* [What this task involves] Check every line of the listing below for the word "background" and give the number of lines where it appears, with nothing added.

* [Supplied material]
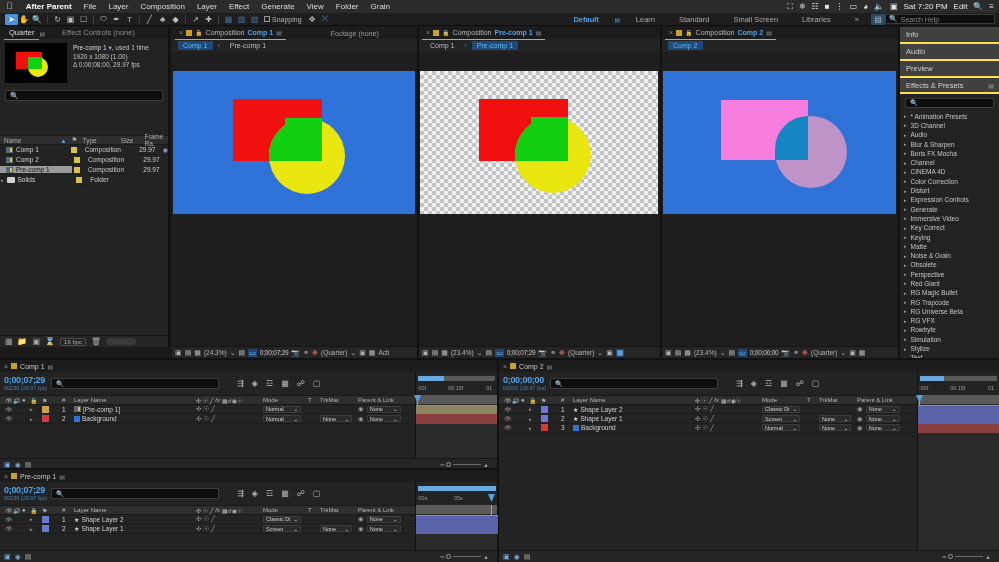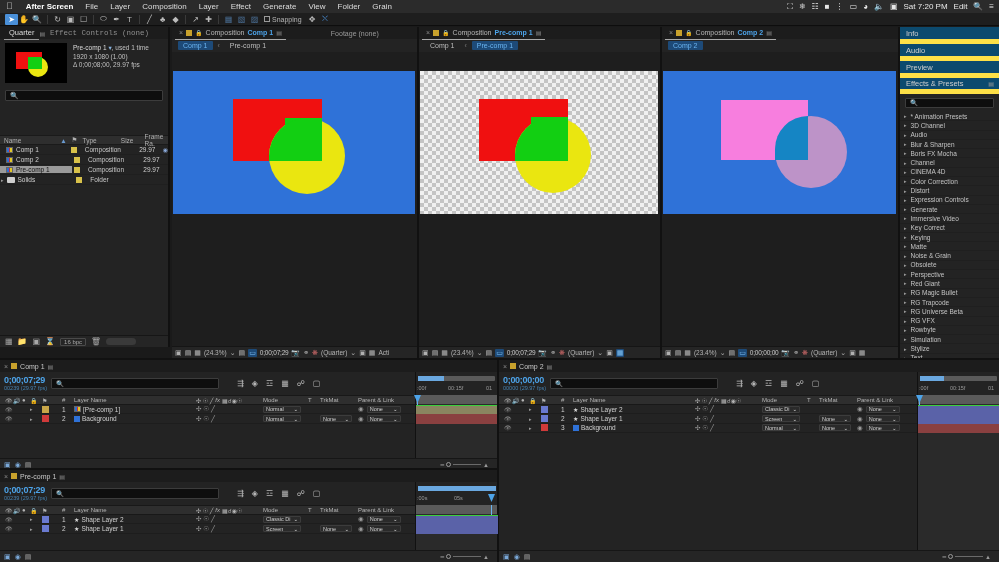--- a/index.html
+++ b/index.html
@@ -139,7 +139,7 @@
 
 <div id="macbar">
   <span class="apple"></span>
-  <span class="mitem bold">After Screen</span>
+  <span class="mitem bold">After Parent</span>
   <span class="mitem">File</span>
   <span class="mitem">Layer</span>
   <span class="mitem">Composition</span>

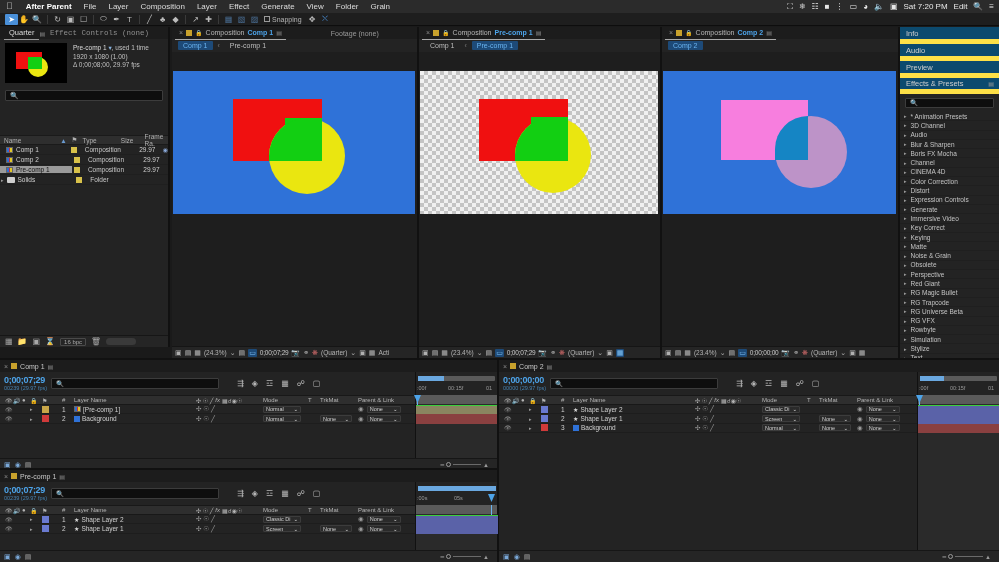--- a/index.html
+++ b/index.html
@@ -196,6 +196,20 @@
   </span>
   <span class="tool" style="margin-left:4px;">✥</span>
   <span class="tool" style="color:#4a90d9;">⛌</span>
+  <span id="wsbar">
+    <span class="wsitem sel">Default</span>
+    <span class="tool" style="color:#4a90d9;font-size:6px;">▤</span>
+    <span class="wsitem">Learn</span>
+    <span class="wsitem">Standard</span>
+    <span class="wsitem">Small Screen</span>
+    <span class="wsitem">Libraries</span>
+    <span class="wsitem">»</span>
+    <span class="tool" style="background:#2a4a66;width:14px;">▤</span>
+    <span class="searchhelp">
+      <span>🔍</span>
+      <span>Search Help</span>
+    </span>
+  </span>
 </div>
 
 <div id="project">

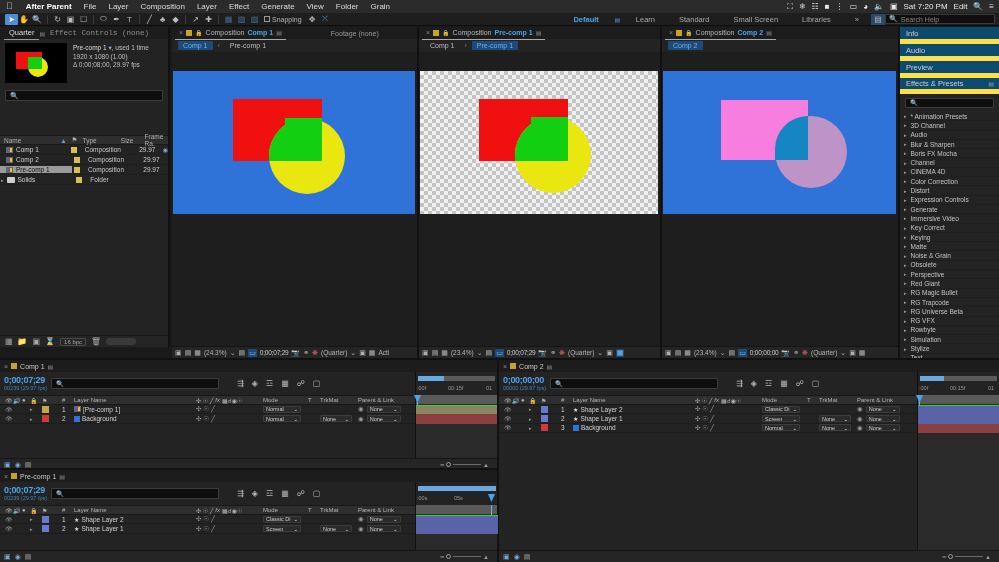--- a/index.html
+++ b/index.html
@@ -36,7 +36,7 @@
   .ptabs{height:12px;background:#1c1c1c;display:flex;align-items:center;padding-left:4px;gap:0;}
   .ptab{font-size:7.5px;color:#9a9a9a;padding:0 5px;line-height:12px;}
   .ptab.active{color:#dcdcdc;border-bottom:1px solid #9a9a9a;}
-  .ptab.dim{color:#8d8d8d;font-family:Liberation Mono, monospace;}
+  .ptab.dim{color:#8d8d8d;margin-left:12px;}
   .phdr{display:flex;padding:4px 5px 3px 5px;gap:6px;}
   .pthumb{width:62px;height:40px;background:#000;position:relative;overflow:hidden;flex:0 0 auto;}
   .pmeta{font-size:6.5px;line-height:8.5px;color:#c0c0c0;padding-top:1px;}

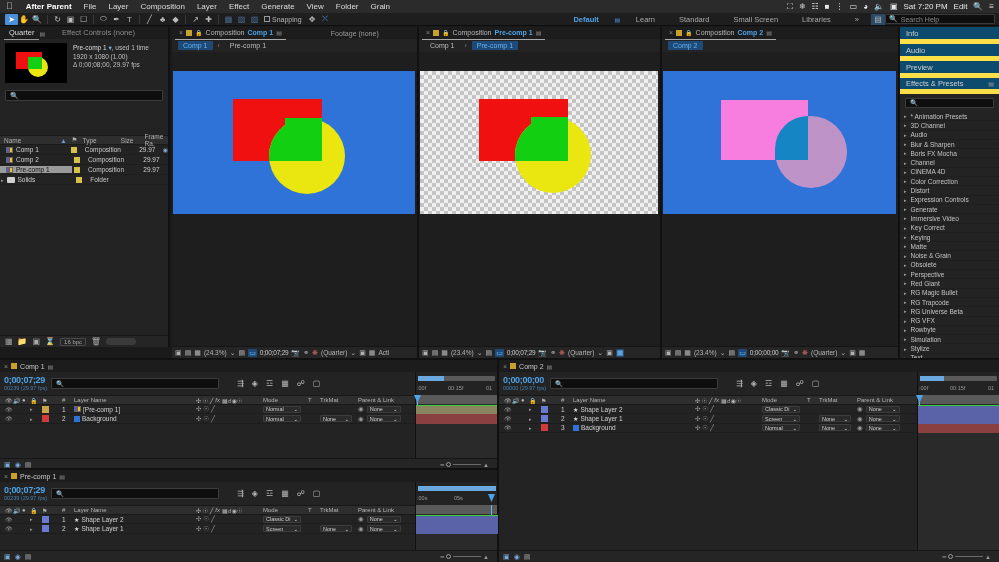--- a/index.html
+++ b/index.html
@@ -89,7 +89,7 @@
 
   
   #rside{position:absolute;right:0;top:27px;width:99px;height:535px;background:#232323;}
-  .rpanel{height:17px;border-bottom:5px solid #fde047;display:flex;align-items:center;padding-left:6px;font-size:7.5px;color:#cfcfcf;background:#0c4a6e;}
+  .rpanel{height:17px;border-bottom:2px solid #fde047;display:flex;align-items:center;padding-left:6px;font-size:7.5px;color:#cfcfcf;background:#404040;}
   .rpanel.tall{height:16px;}
   .rpanel .gridico{margin-left:auto;margin-right:5px;font-size:6px;color:#9a9a9a;}
   .efsearch{margin:4px 5px;height:10px;background:#0e0e0e;border:1px solid #3c3c3c;border-radius:1px;display:flex;align-items:center;padding-left:4px;font-size:6.5px;color:#7c7c7c;gap:3px;}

* [Your response] 7